2) You can show a color scheme array list using "show colorscheme" 
option and then use those values programmatically.
3) You can determine the color associated with a given number for a 
specific color scheme and range of values using x = n.color, where n is 
a number, and you can translate an {r g b} triple into hexadecimal 
string format [xRRGGBB] using {r g b}.color.
4) With these techniques you can create color keys that can be 
represented in the form of a set of color bars using the ECHO command to 
place them wherever on the screen you want using   color echo @x; 
background echo @x;

First -- what is a color scheme?
--------------------------------
A color scheme is a list of numbers. Each number represents a color. The 
standard Jmol uses is that of JavaScript and HTML: a 6-digit hexadecimal 
number such as [xFF0000] refers to three numbers in the range 0-255  
(0x00 to 0xFF) in the order red, green, blue. So:

[xFF0000] is red
[x00FF00] is (dark)green
[x0000FF] is blue
[xFFFF00] is yellow
[x080808] is grey

Jmol color schemes are about 30-35 color values long.

When a color scheme is applied, one also needs to specify two values -- 
minimum and maximum -- that define the range of property values that 
should be evenly spread through the color list. By default, Jmol simply 
calculates the overall minimum and maximum values for a property and 
then applies a color scheme across all those values; but you can specify 
a narrower or wider range if you like. A narrower range would result in 
"saturation" at the end of the spectrum; a wider range would result in 
not all the colors being used.


new feature: set userColorScheme [list of color names]
------------------------------------------------------

creates a color scheme referred to as "user" and its reverse, "resu"
based on a list of color values:

 set userColorScheme red green [x00FFFF] blue
 color atoms property partialcharge "user" range -1.0 1.0


new feature: show colorscheme "schemeName"
------------------------------------------
delivers "colorscheme = " followed by a string of color values.
Without the scheme name, this command returns the current colorscheme 
listing.
For example:

  show colorscheme "low"

delivers:

colorscheme = [xff0000] [xff2000] [xff4000] [xff6000] [xff8000] 
[xffa000] [xffc000] [xffe000] [xfff000] [xffff00] [xf0f000]
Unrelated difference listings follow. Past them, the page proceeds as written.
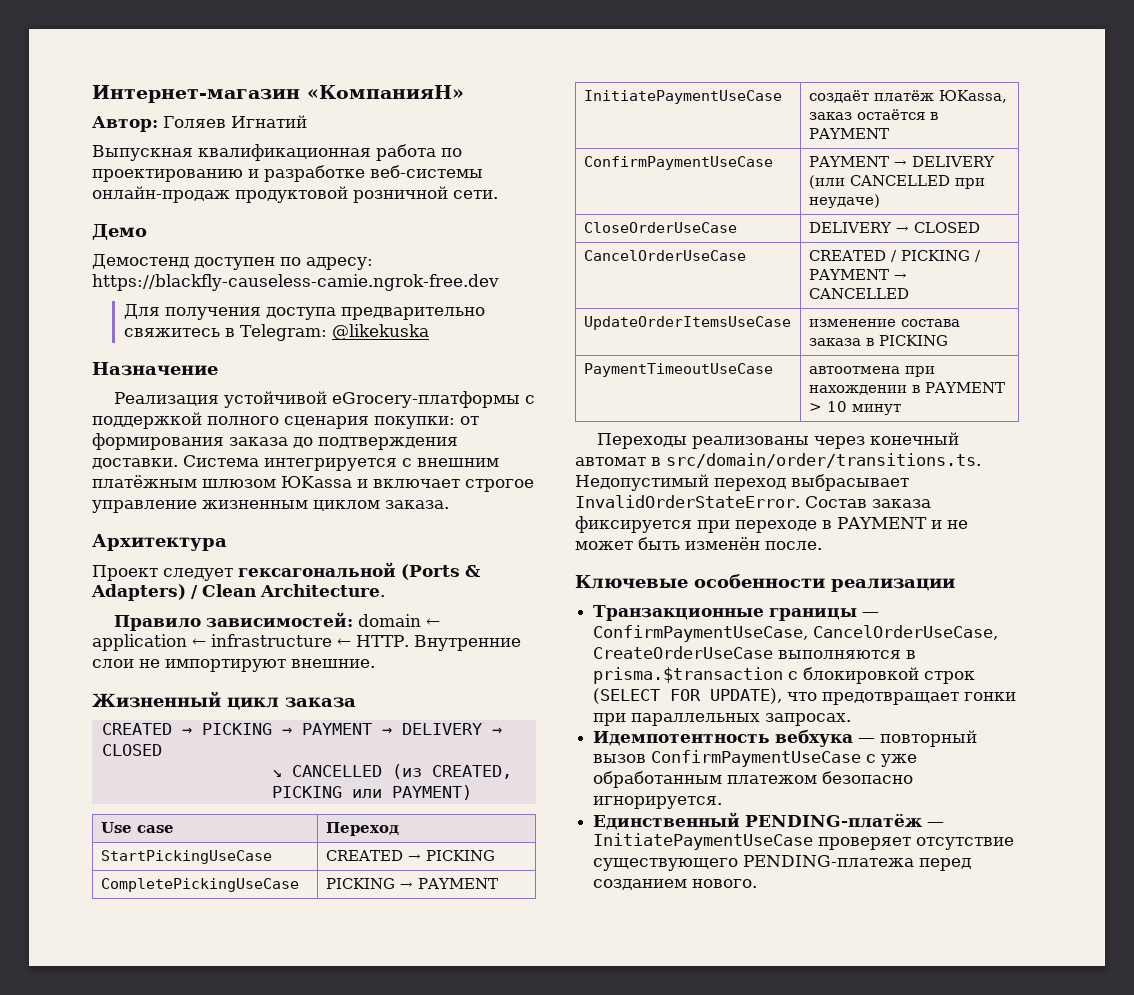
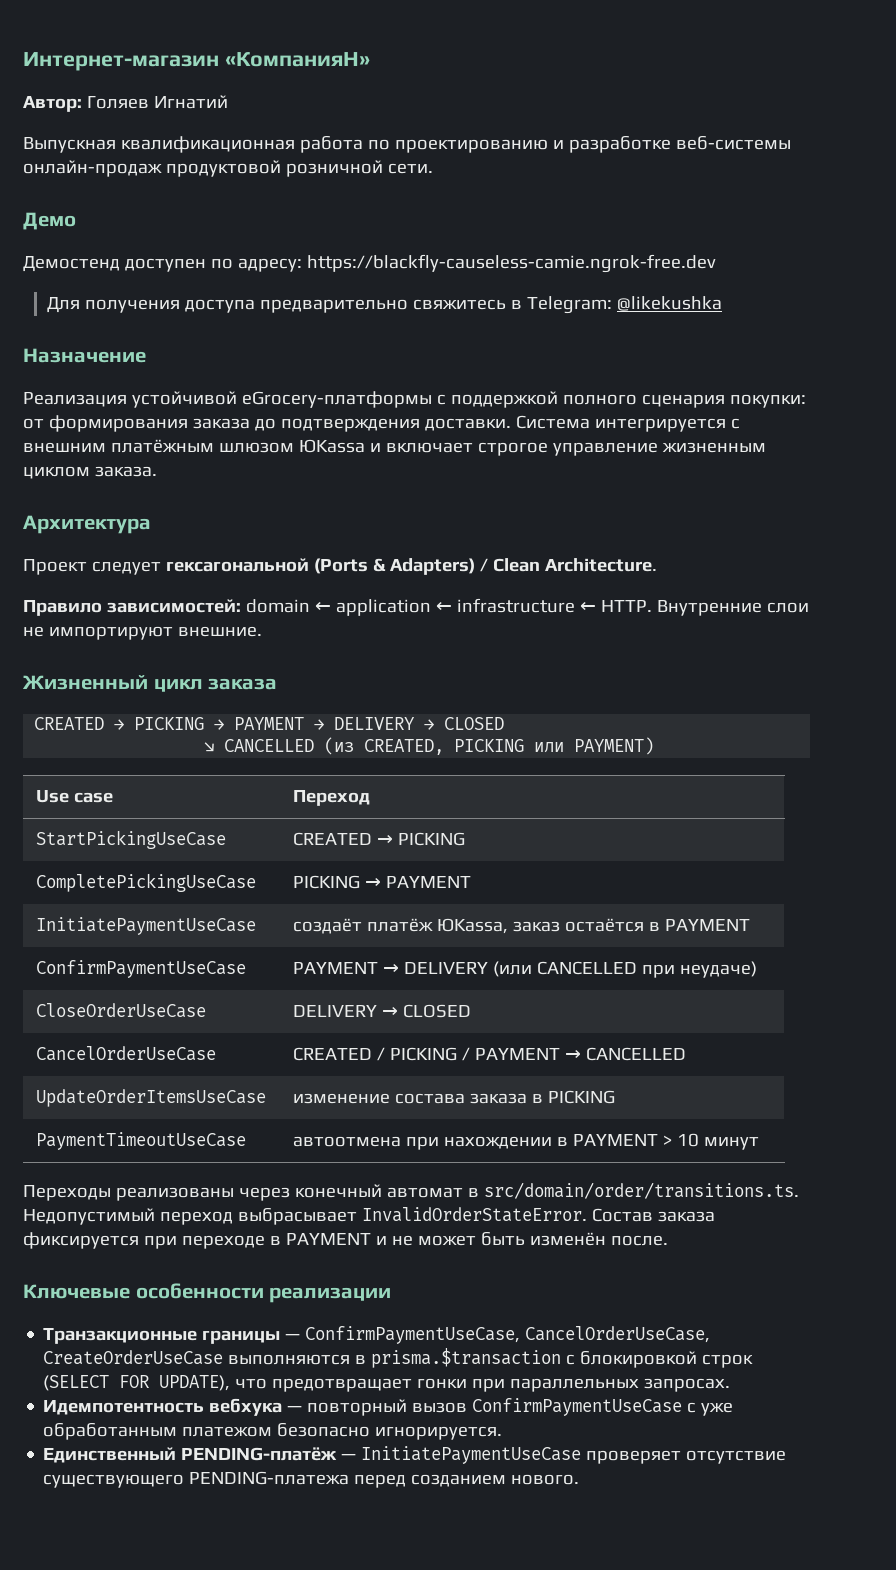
- Для получения доступа предварительно свяжитесь в Telegram: @likekuska
+ Для получения доступа предварительно свяжитесь в Telegram: @likekushka

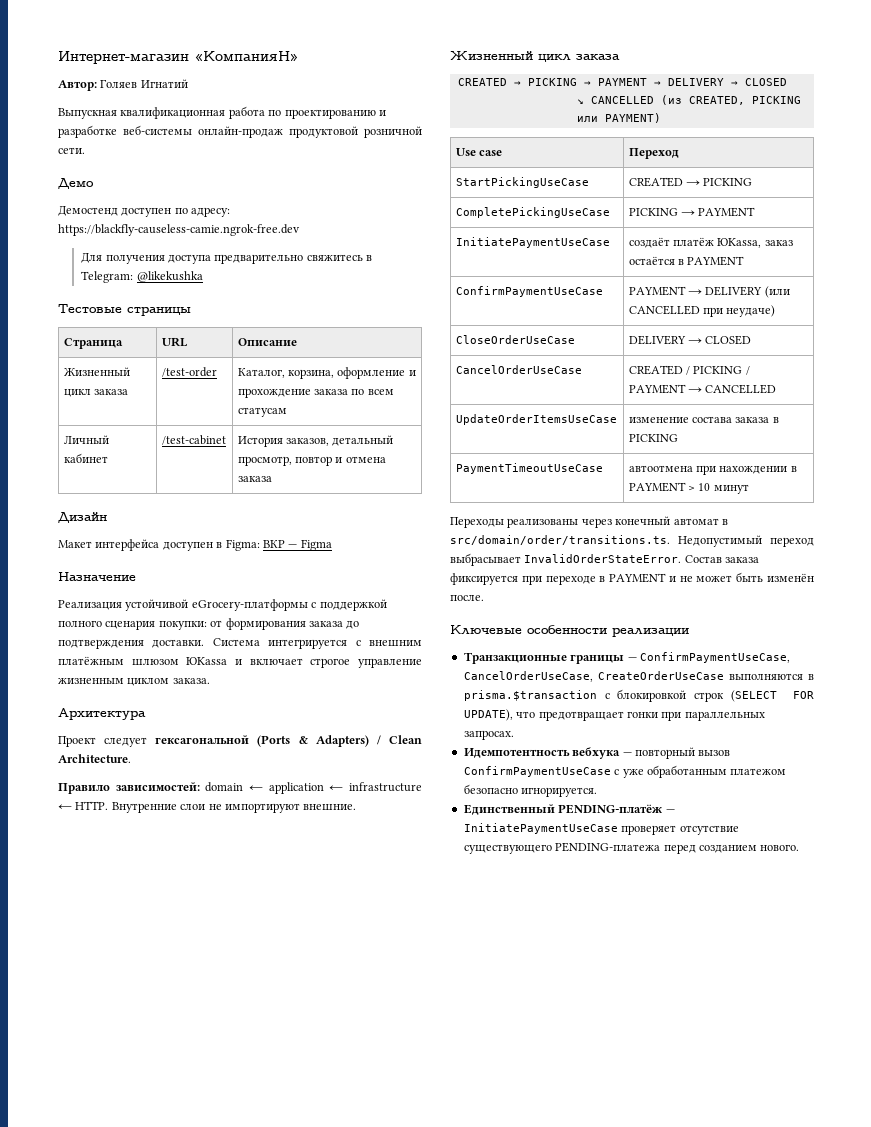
+ Тестовые страницы
+ Страница | URL | Описание
+ Жизненный цикл заказа | /test-order | Каталог, корзина, оформление и прохождение заказа по всем статусам
+ Личный кабинет | /test-cabinet | История заказов, детальный просмотр, повтор и отмена заказа
+ Дизайн
+ Макет интерфейса доступен в Figma: ВКР — Figma

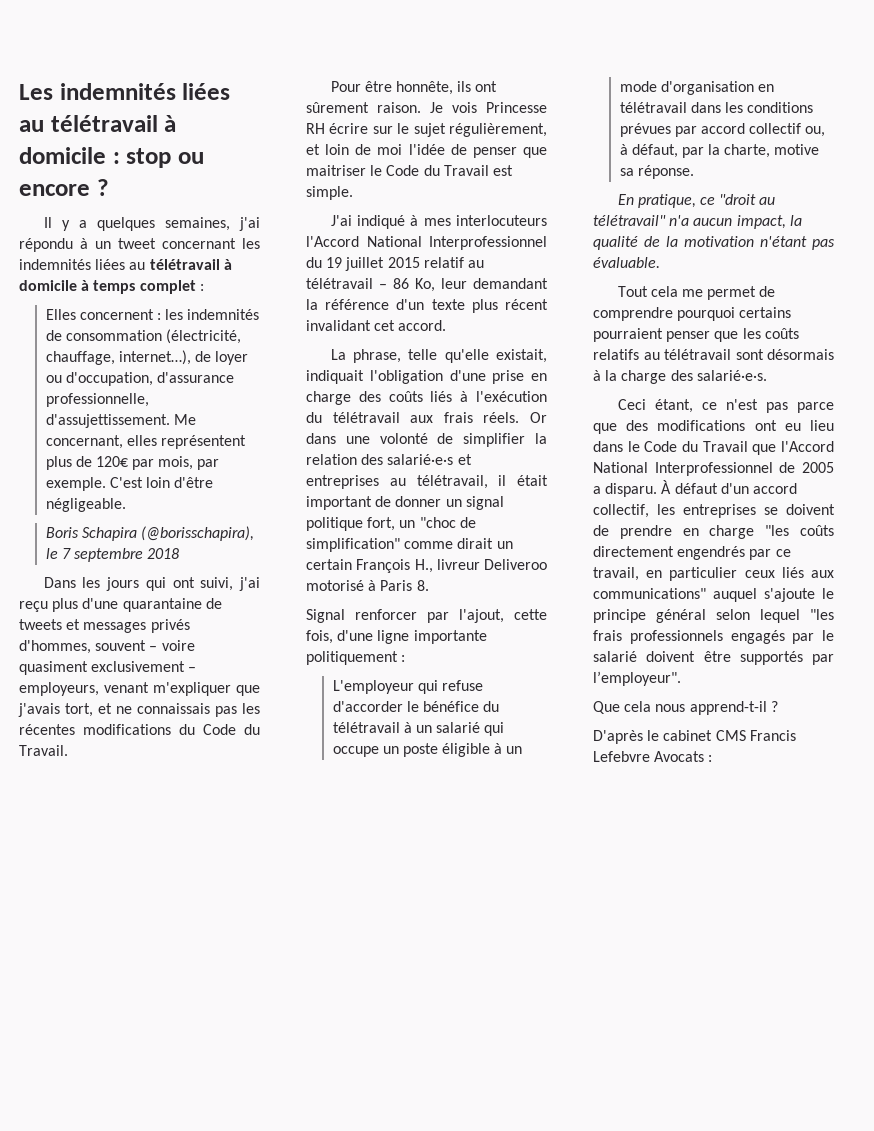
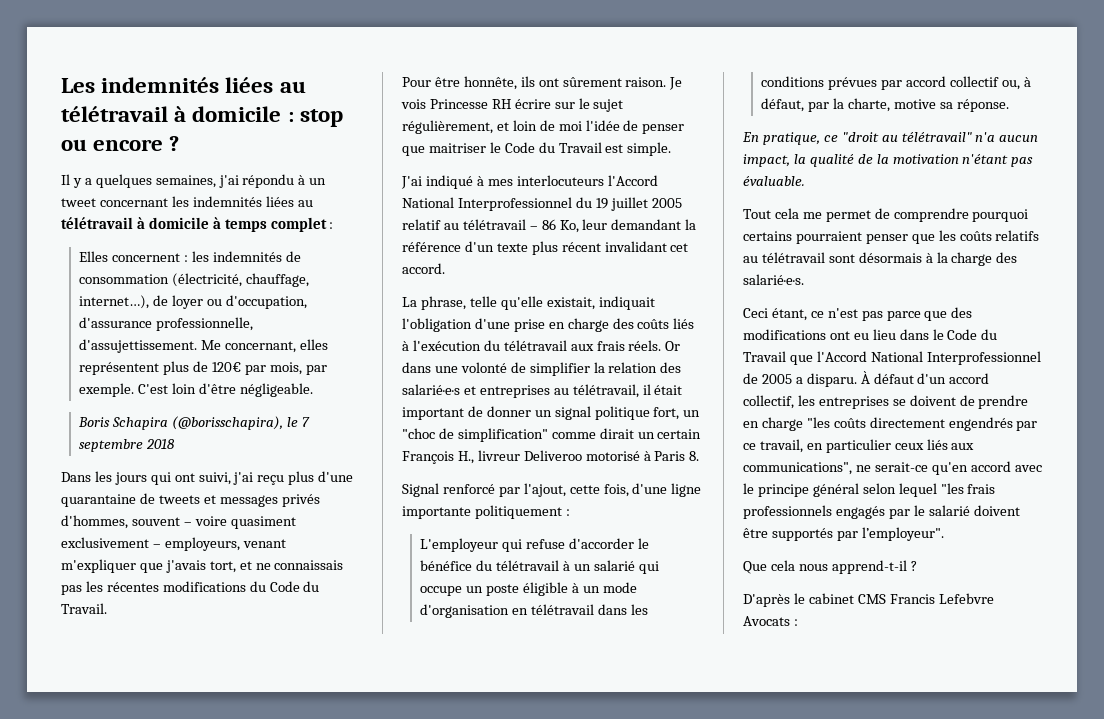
- J'ai indiqué à mes interlocuteurs l'Accord National Interprofessionnel du 19 juillet 2015 relatif au télétravail – 86 Ko, leur demandant la référence d'un texte plus récent invalidant cet accord.
+ J'ai indiqué à mes interlocuteurs l'Accord National Interprofessionnel du 19 juillet 2005 relatif au télétravail – 86 Ko, leur demandant la référence d'un texte plus récent invalidant cet accord.
- Signal renforcer par l'ajout, cette fois, d'une ligne importante politiquement :
+ Signal renforcé par l'ajout, cette fois, d'une ligne importante politiquement :
- À défaut d'un accord collectif, les entreprises se doivent de prendre en charge "les coûts directement engendrés par ce travail, en particulier ceux liés aux communications" auquel s'ajoute le principe général selon lequel "les frais professionnels engagés par le salarié doivent être supportés par l’employeur".
+ À défaut d'un accord collectif, les entreprises se doivent de prendre en charge "les coûts directement engendrés par ce travail, en particulier ceux liés aux communications", ne serait-ce qu'en accord avec le principe général selon lequel "les frais professionnels engagés par le salarié doivent être supportés par l’employeur".

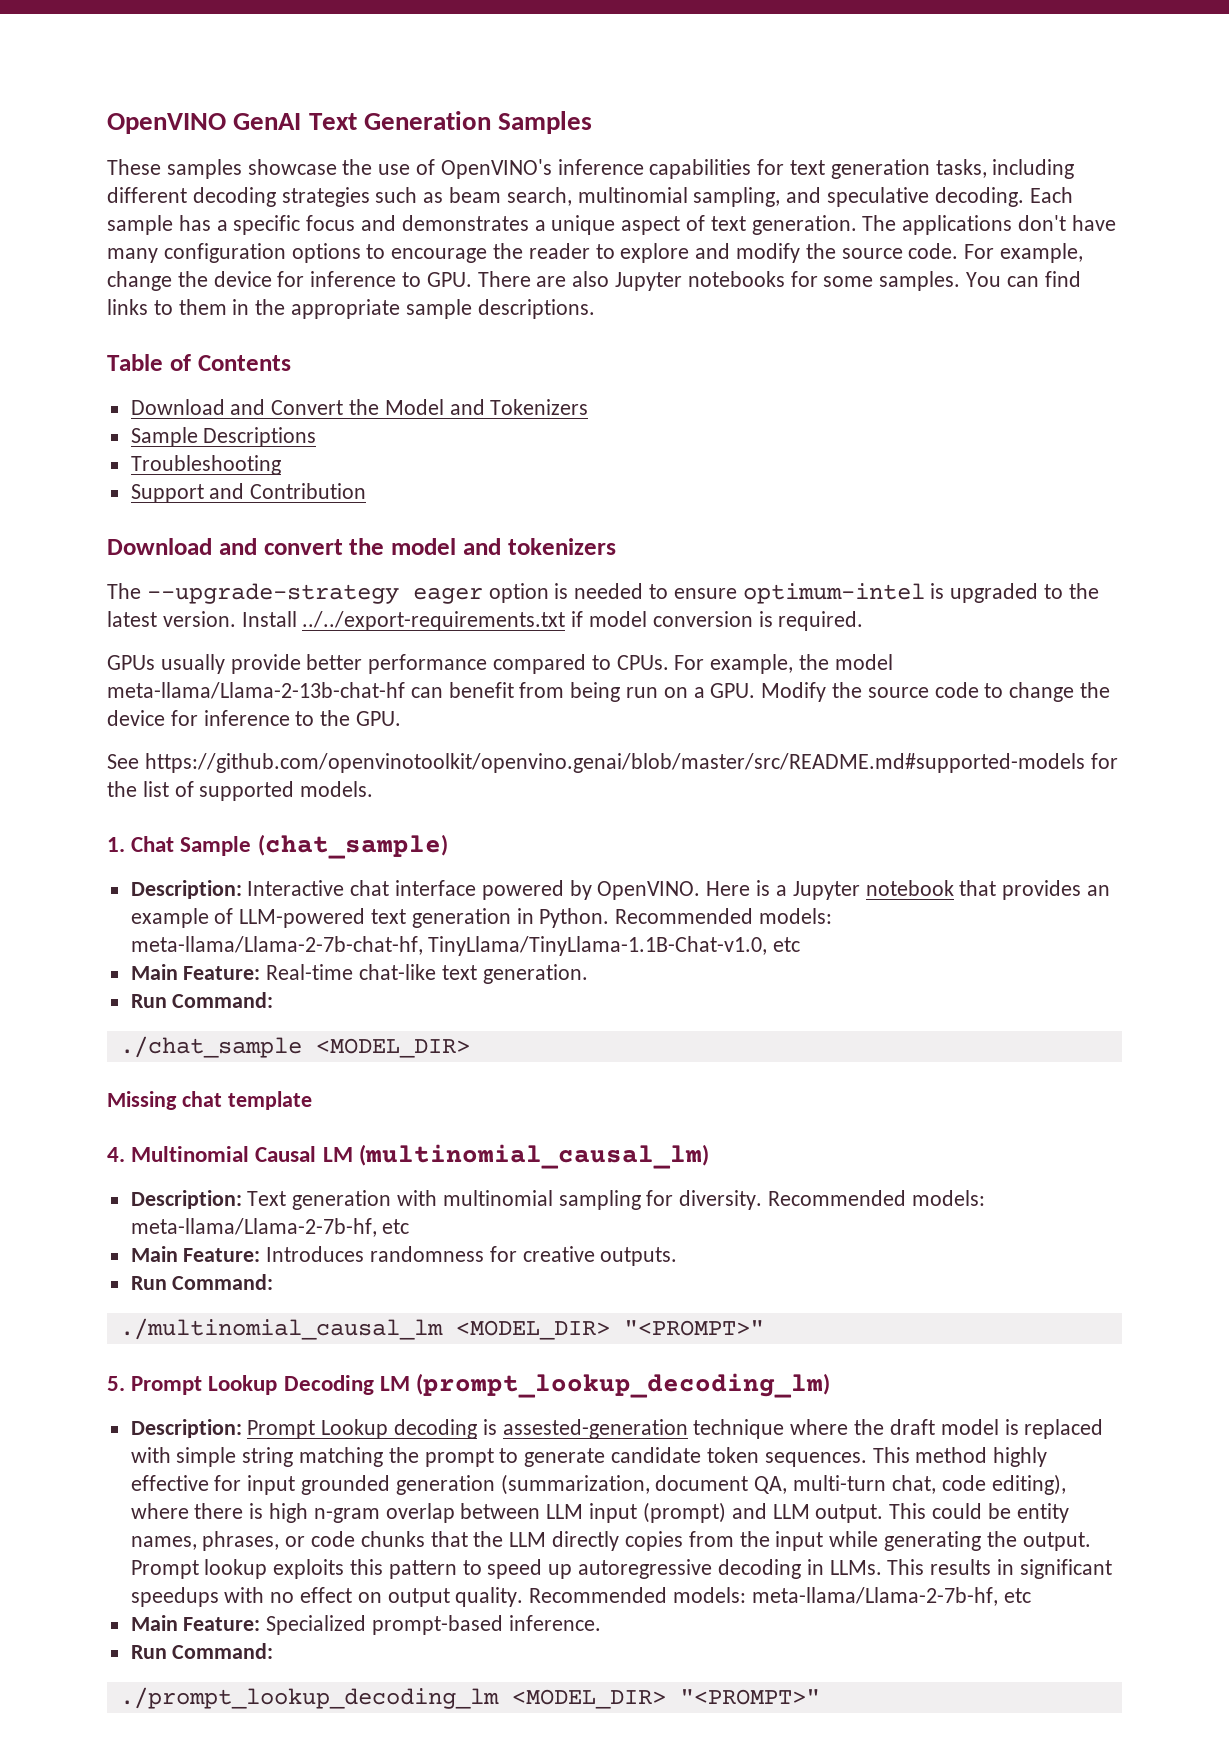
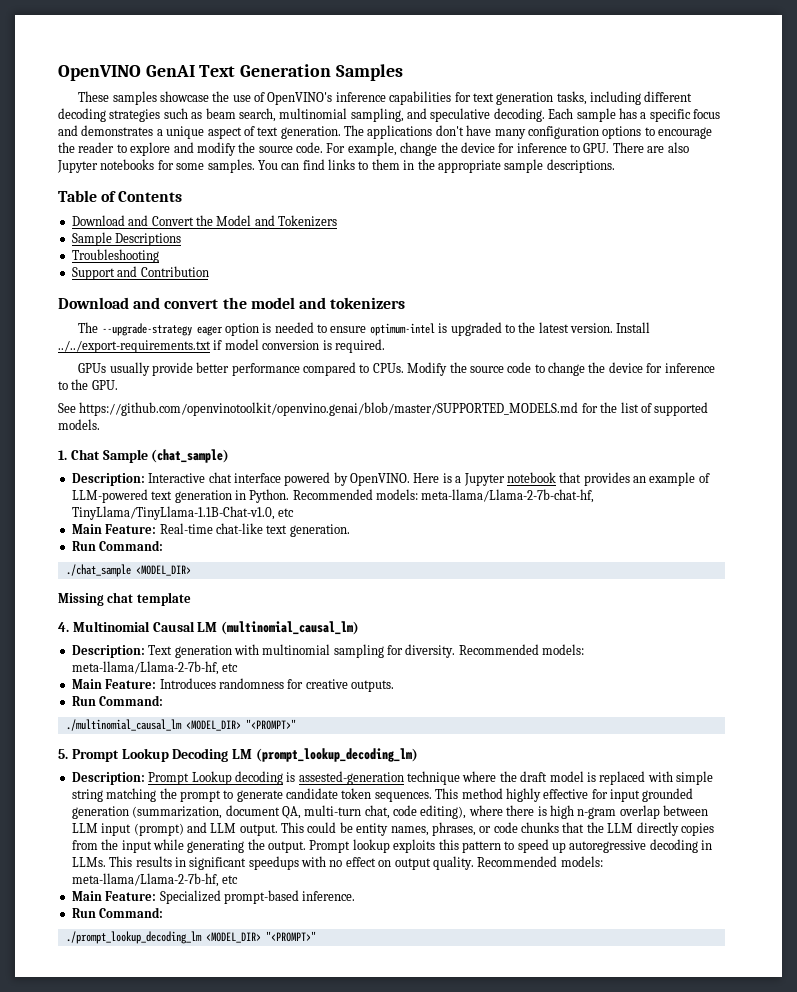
- For example, the model meta-llama/Llama-2-13b-chat-hf can benefit from being run on a GPU. Modify the source code to change the device for inference to the GPU.
+ Modify the source code to change the device for inference to the GPU.
- See https://github.com/openvinotoolkit/openvino.genai/blob/master/src/README.md#supported-models for the list of supported models.
+ See https://github.com/openvinotoolkit/openvino.genai/blob/master/SUPPORTED_MODELS.md for the list of supported models.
Example of setting an array variable to the color values:

 list = script("show colorscheme \"low\"")[15][0].split(" ")
 x = list.size # the number of colors on the list
 x = list[3] # the third color on the list
 x = list[0] # the last color on the list


new feature: .color
--------------------------------------------------------

For numbers, delivers the color associated with a given value in the 
current coloring or propertyColorScheme.
For points, translates the point {r, g, b} into the string "[xRRGGBB]"

(some number).color gives a color triple as a point {x y z}
{x y z}.color gives a hexadecimal string [xRRGGBB]


 select atomno=3;color yellow
 x = {atomno=3}.color # gives {255.0, 255.0, 0.0}
 x = {atomno=3}.color.color # gives "[xFFFF00]"

 set propertyColorScheme "bwr"
 x = {atomno=3}.partialcharge.color  # gives some {r g b} triple

These values can then be used as @x in place of a color value in other 
commands:

background @x  # color the applet background
color echo @x;background echo @x  # creates a solid box of color x  
#make a color bar


new feature: color ["schemeName"] RANGE [min] [max]
---------------------------------------------------
Allows setting of color range and scheme so that color
values can be determined. This could be used for making
a color key using positionable ECHO text boxes:

 color "bwr" absolute -0.1 0.1
 x = (0.01).color # gives the point-color associated with that number
 set echo myecho 100 100 # position
 echo "    " # just some space
 color echo @x; background echo @x  # color this bar the color of 0.01

This syntax is now also available in the ISOSURFACE command:

 isosurface molecular color "rwb" range -0.5 0.5 map MEP

is the same as

 isosurface molecular color absolute -0.5 0.5 map MEP colorscheme "rwb"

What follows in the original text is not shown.